Scan the data below and copy each line where "text" occurs.

--- START ---

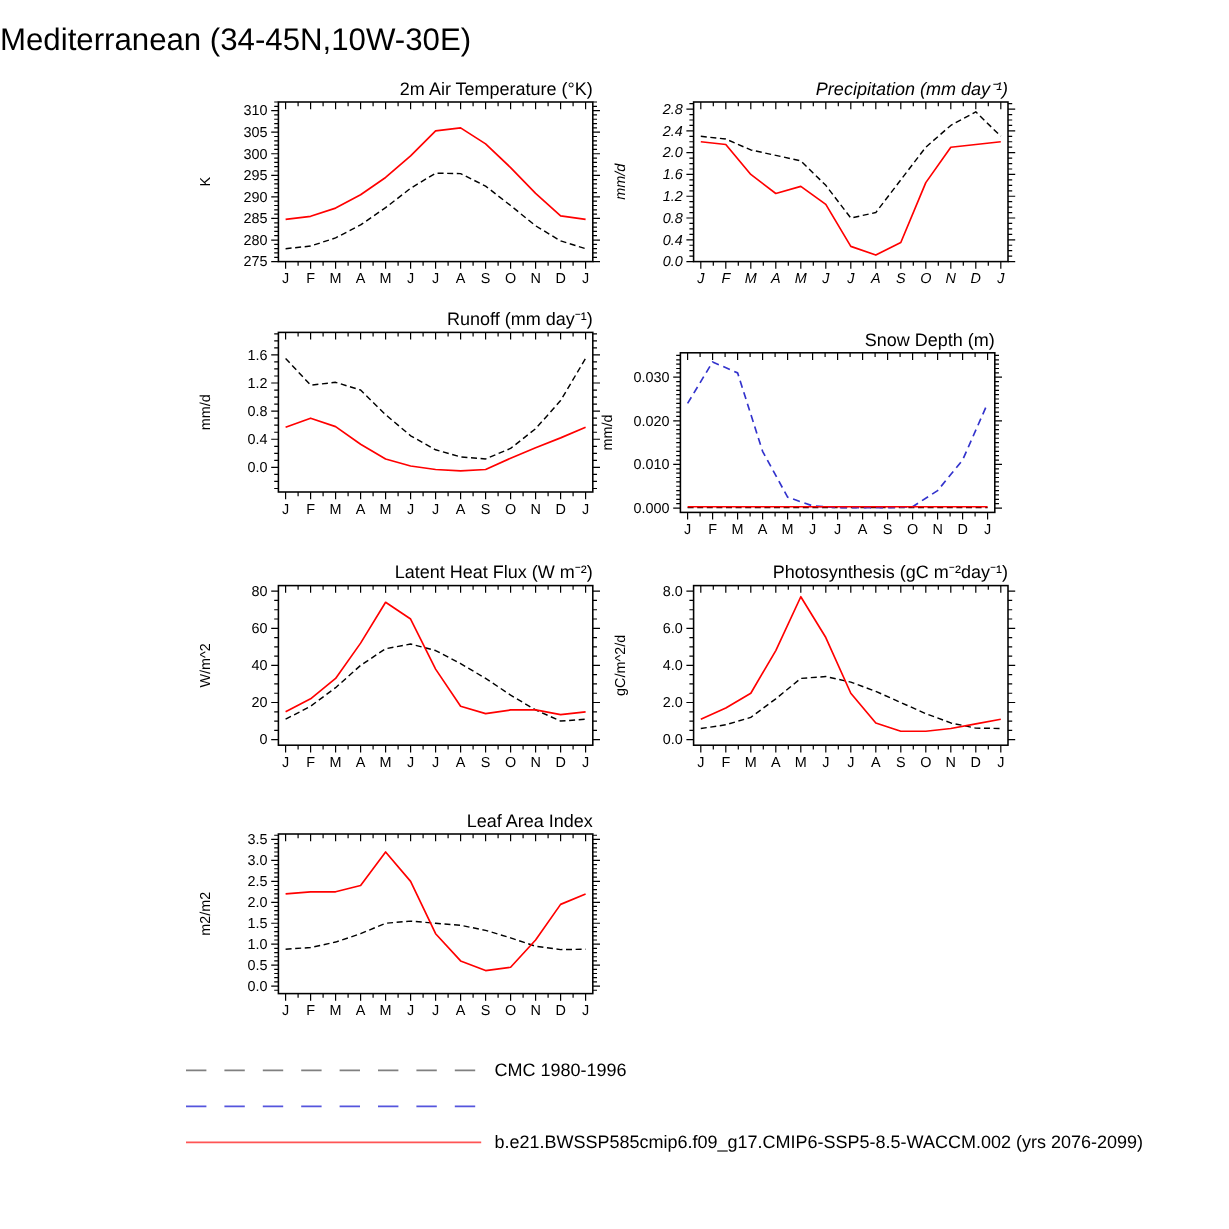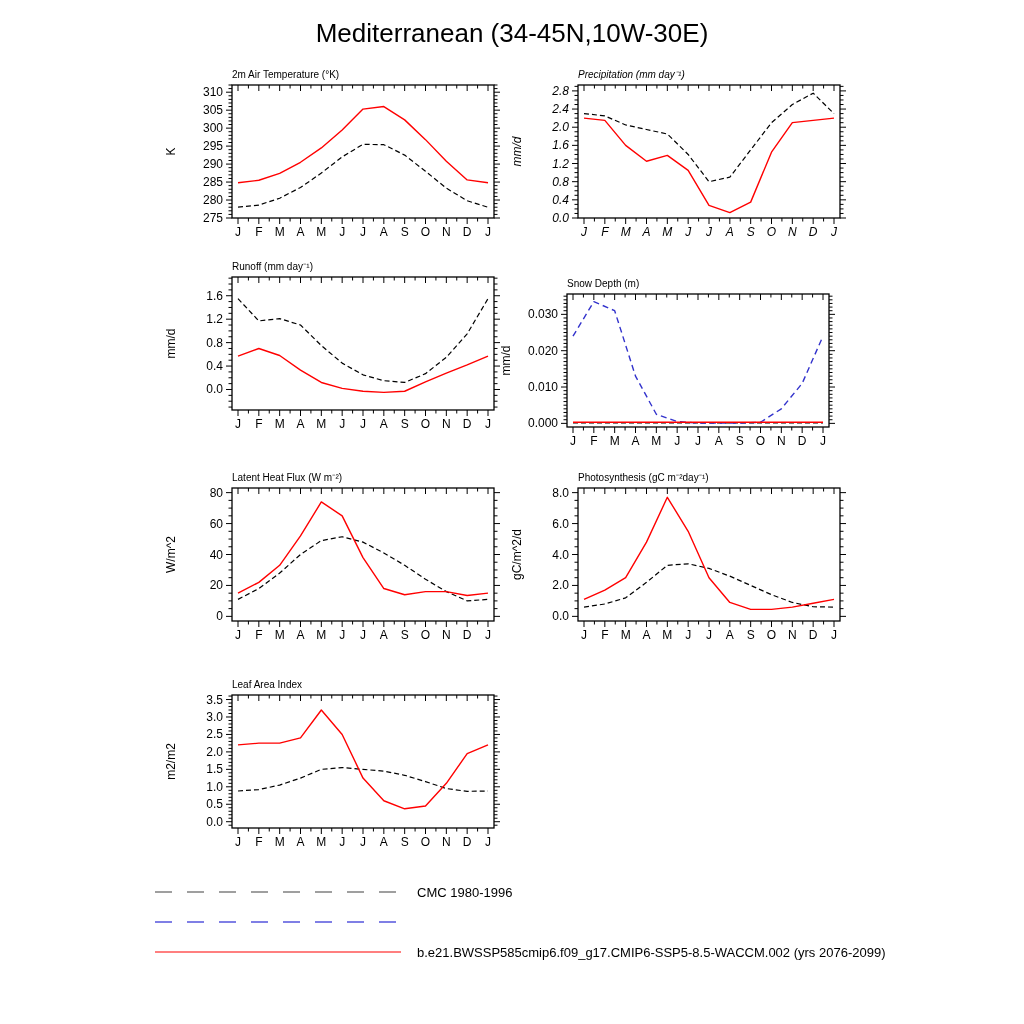--- a/index.html
+++ b/index.html
@@ -4,7 +4,7 @@
 <style>
   html,body{margin:0;padding:0;background:#ffffff;font-family:"Liberation Sans",sans-serif;}
   #canvas{position:relative;width:1024px;height:1024px;background:#ffffff;overflow:hidden;}
-  .figure-title{position:absolute;top:18px;left:0;width:1024px;text-align:center;
+  .figure-title{position:absolute;top:18px;left:0;width:1024px;text-align:left;
     font-size:26px;color:#000;}
   .panel{position:absolute;width:360px;}
   .panel-title{margin-left:80px;width:262px;text-align:left;font-size:10px;

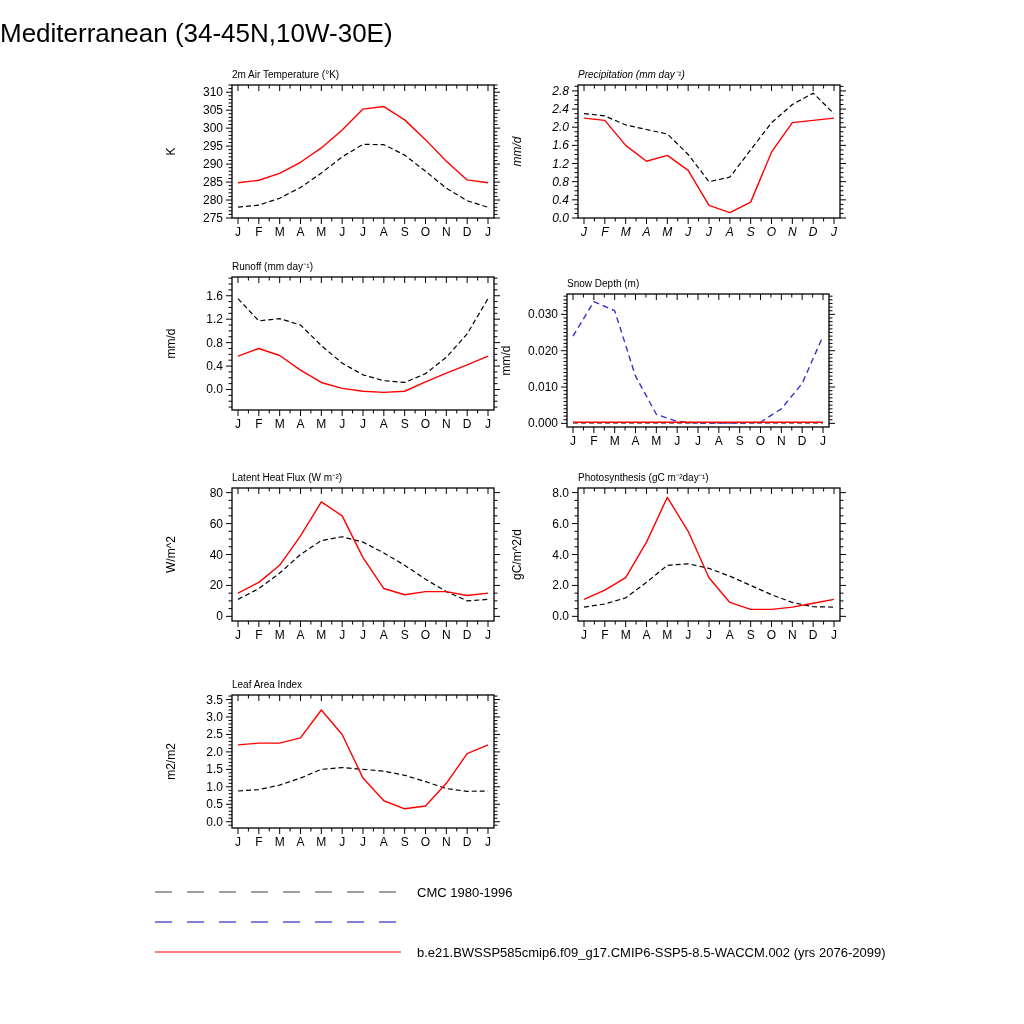--- a/index.html
+++ b/index.html
@@ -7,7 +7,7 @@
   .figure-title{position:absolute;top:18px;left:0;width:1024px;text-align:left;
     font-size:26px;color:#000;}
   .panel{position:absolute;width:360px;}
-  .panel-title{margin-left:80px;width:262px;text-align:left;font-size:10px;
+  .panel-title{margin-left:80px;width:262px;text-align:right;font-size:15px;
     height:15px;line-height:15px;white-space:nowrap;color:#000;}
   svg.plot{display:block;width:360px;height:162px;}
   svg text{font-family:"Liberation Sans",sans-serif;fill:#000;}

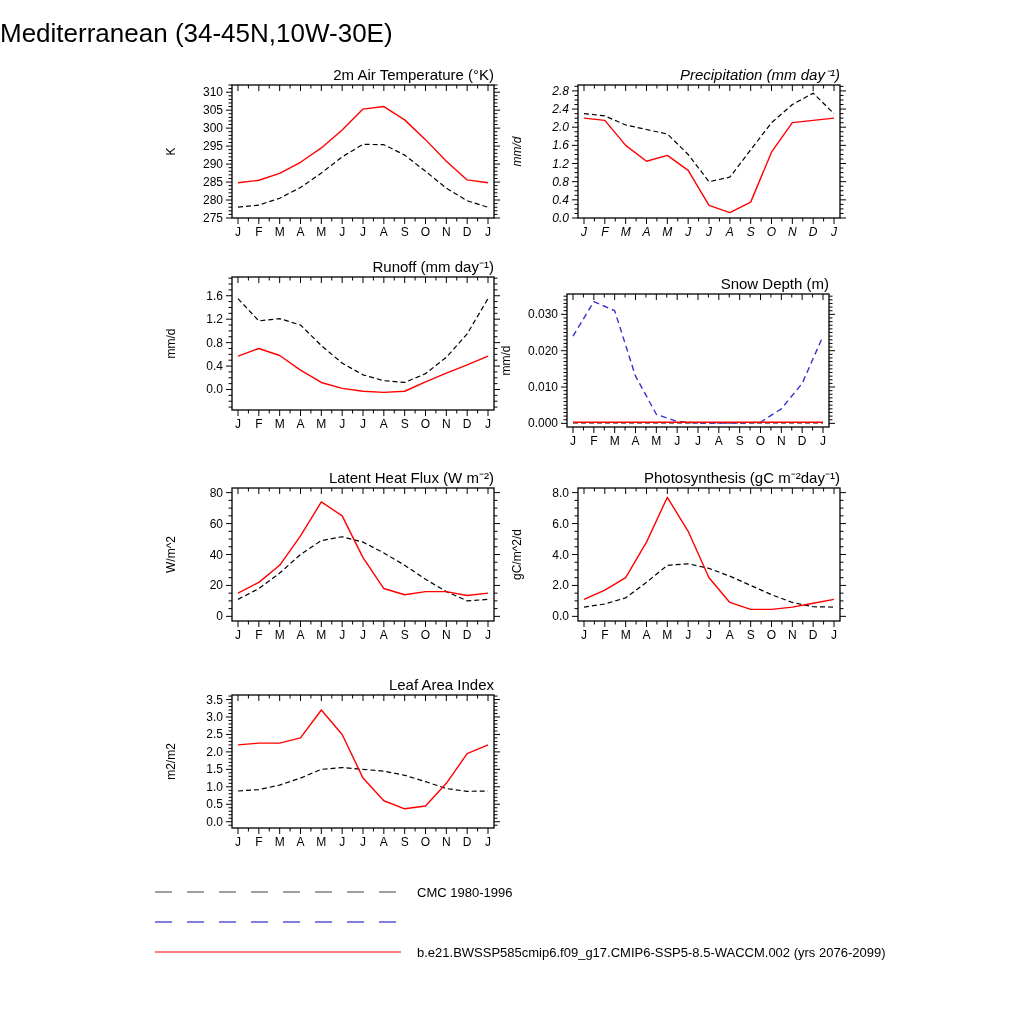--- a/index.html
+++ b/index.html
@@ -14,7 +14,7 @@
   .legend{position:absolute;left:153px;top:877px;}
   .legend-entry{display:flex;align-items:center;height:30px;}
   .legend-sample{width:250px;height:10px;flex:0 0 250px;}
-  .legend-label{margin-left:14px;font-size:13px;white-space:nowrap;color:#000;}
+  .legend-label{margin-left:9px;font-size:15px;white-space:nowrap;color:#000;}
 </style>
 </head>
 <body>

--- END ---

RESPONSE:
-  .figure-title{position:absolute;top:18px;left:0;width:1024px;text-align:center;
+  .figure-title{position:absolute;top:18px;left:0;width:1024px;text-align:left;
   .panel-title{margin-left:80px;width:262px;text-align:left;font-size:10px;
   .figure-title{position:absolute;top:18px;left:0;width:1024px;text-align:left;
-  .panel-title{margin-left:80px;width:262px;text-align:left;font-size:10px;
+  .panel-title{margin-left:80px;width:262px;text-align:right;font-size:15px;
   svg text{font-family:"Liberation Sans",sans-serif;fill:#000;}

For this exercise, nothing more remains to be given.